OHIO COUNTY, W.Va. (WTRF) – It may be summer break, but Ohio County Schools have been hard at work.
Some buildings will be transformed from construction zones back to classrooms just in time to welcome back students.
A list of projects were made possible by the $42.2 million school bond levy.
While projects won’t be done at all schools this summer, many of them received some sort of upgrade.
“We’re trying to do a whole lot of things at once,” said Assistant Superintendent Rick Jones.
This summer marks the first of three phases of work funded by the levy. Projects at schools include:
- Security upgrades, new office areas, new flooring and ceilings, new windows and innovation spaces at Madison Elementary
- A new HVAC system, adding air conditioning to the weight room and Gym C and new bleachers at Wheeling Park
- New bleachers and ADA updates at Triadelphia Middle
- New bleachers at Wheeling Middle
- A new office and entrance flooring, new windows, innovative spaces, outdoor work, a new gym and cafeteria and more at Bridge Street Middle
- A new roof and geothermal system for heating and cooling at Elm Grove Elementary
- A new geothermal system at Middle Creek Elementary
- New roofing for Steenrod Elementary
All the improvements coming to Ohio County Schools can be broken down into three categories; technology, energy efficiency and safety, which was a high priority for parents.
Upgraded doors, new windows, improved locks and new safety practices are just some of the ways each of the county’s 13 buildings will address safety by the end of the three-year project.
“They will have to be buzzed in,” Jones explained of the process when visitors arrive to the school. “Once they get buzzed in they will be trapped in an area before we let them in. Then once they come in through there they’ll go through an office. They won’t just have access to the entire school like they’ve had before.”

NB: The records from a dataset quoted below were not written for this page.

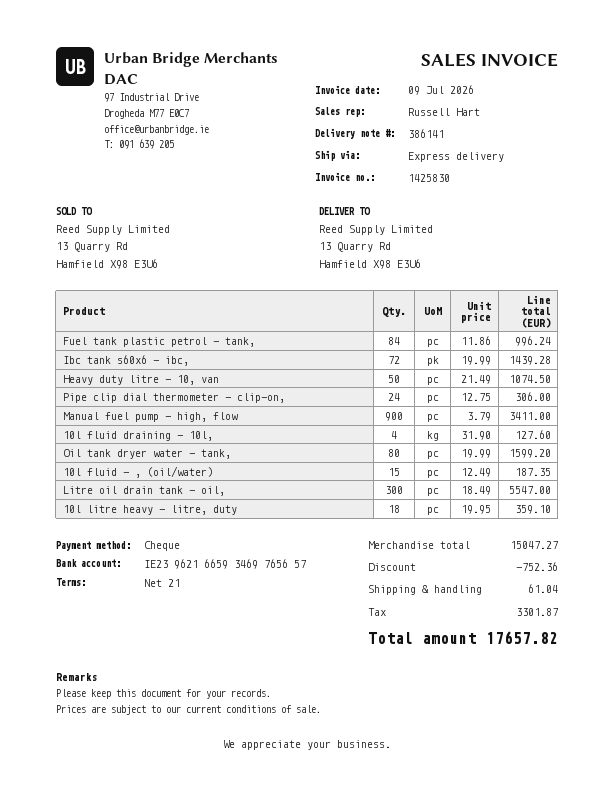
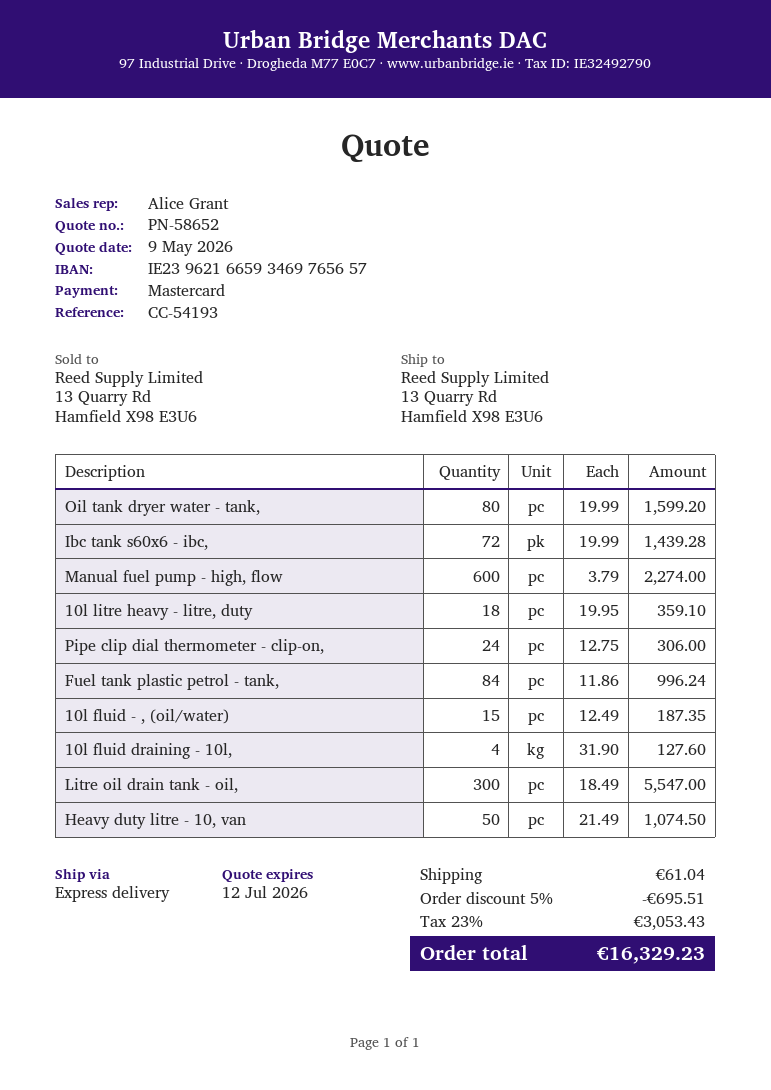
sales rep: Russell Hart -> Alice Grant
payment method: cheque -> Mastercard
Manual fuel pump - high, flow: 900 x 3.79 = 3411.00 -> 600 x 3.79 = 2274.00
discount: 752.36 -> 695.51
tax: 3301.87 -> 3053.43
total: 17657.82 -> 16329.23

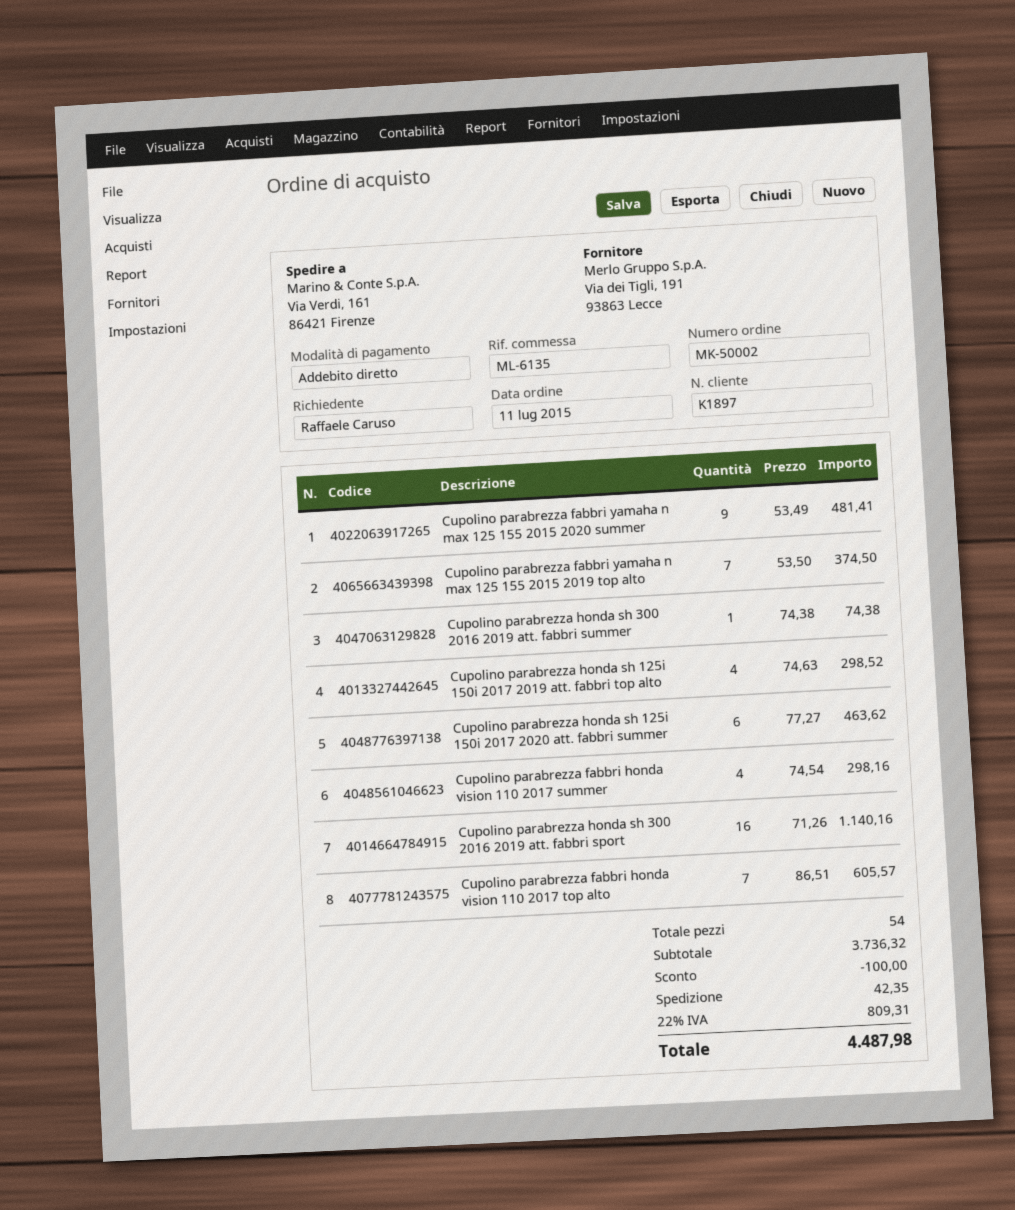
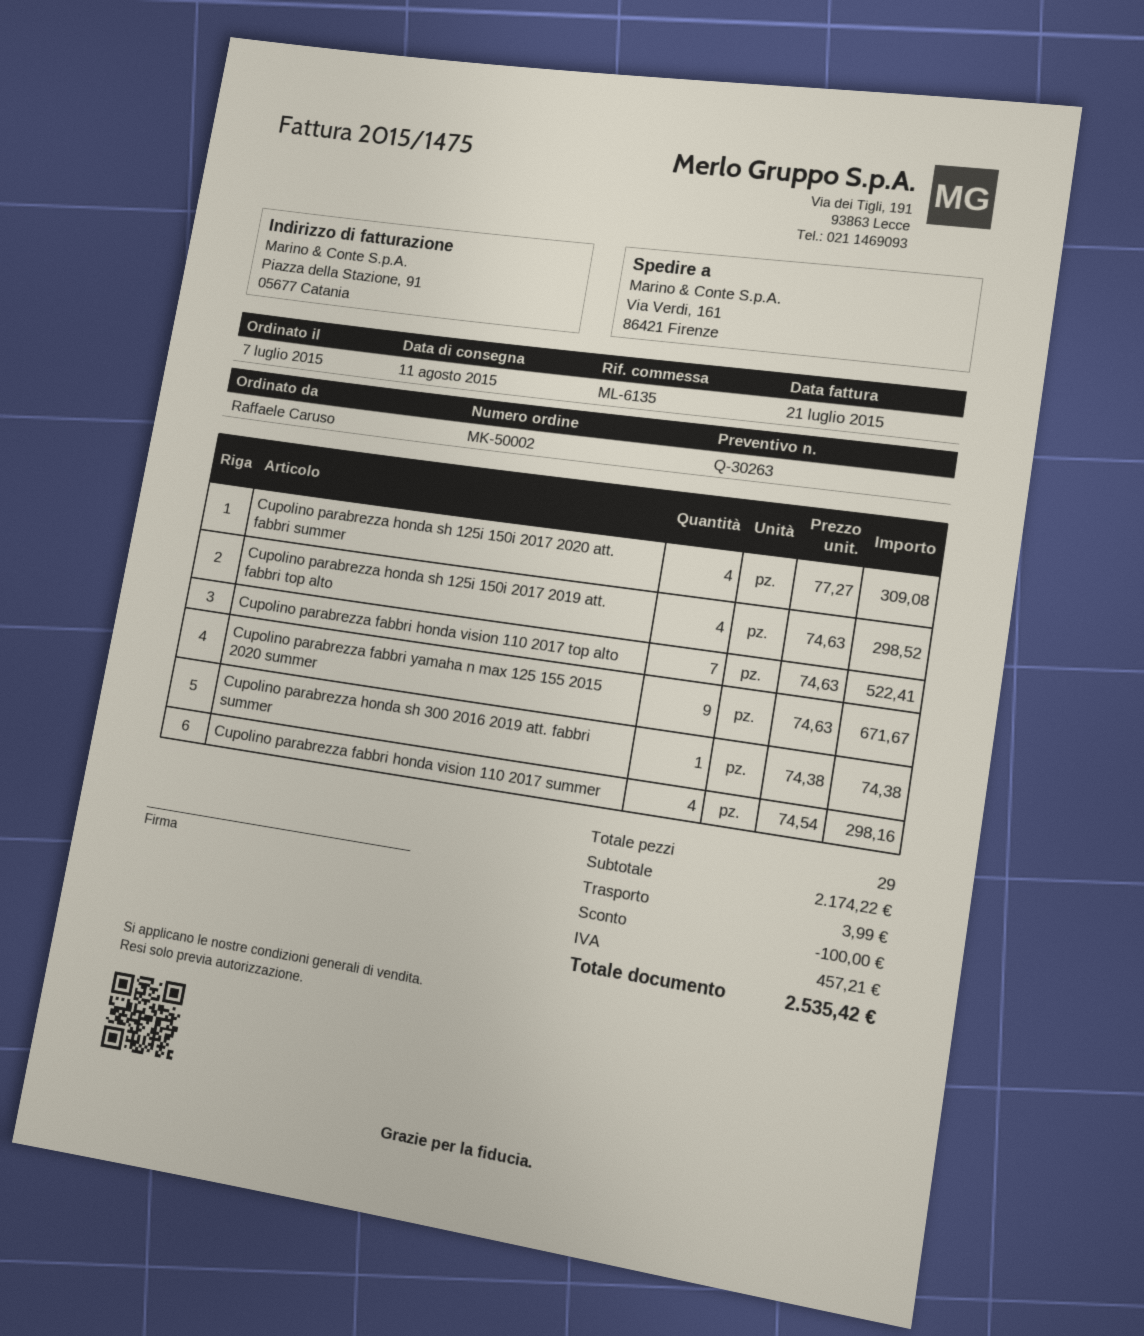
order date: 2015-07-11 -> 2015-07-07
Cupolino parabrezza fabbri yamaha n max 125 155 2015 2020 summer: 9 x 53.49 = 481.41 -> 9 x 74.63 = 671.67
Cupolino parabrezza fabbri yamaha n max 125 155 2015 2019 top alto: 7 x 53.50 = 374.50 -> none
Cupolino parabrezza honda sh 125i 150i 2017 2020 att. fabbri summer: 6 x 77.27 = 463.62 -> 4 x 77.27 = 309.08
Cupolino parabrezza honda sh 300 2016 2019 att. fabbri sport: 16 x 71.26 = 1140.16 -> none
Cupolino parabrezza fabbri honda vision 110 2017 top alto: 7 x 86.51 = 605.57 -> 7 x 74.63 = 522.41
total quantity: 54 -> 29
subtotal: 3736.32 -> 2174.22
shipping: 42.35 -> 3.99
tax: 809.31 -> 457.21
total: 4487.98 -> 2535.42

Starting this year each student in grades six though 12 will also have a chrome book.
“Every teacher from 6 though 12 will have a chrome book and teachers are learning how to use those as a tool to help better engage students,” Jones said.
And they’re creating new innovative spaces to encourage creativity.
“Where kids can go in there and build things and make a mess and do 3-D printers and robotics and all the things we’re trying to do in our school system,” Jones continued.
This was just the first of three phases made possible by the levy.
In addition to the $42.2 million levy, the School Building Authority of West Virginia also contributed $9 million this year. Ohio County Schools plans to ask them for an additional $9 million in the coming two years to finish out the list of projects.
When you combine the bond and a county-wide energy saving project, about $70 million in upgrades will be put into the facilities.
“We know there’s a lot more to come,” Jones said. “So we’re gonna approach this challenge in a positive way.”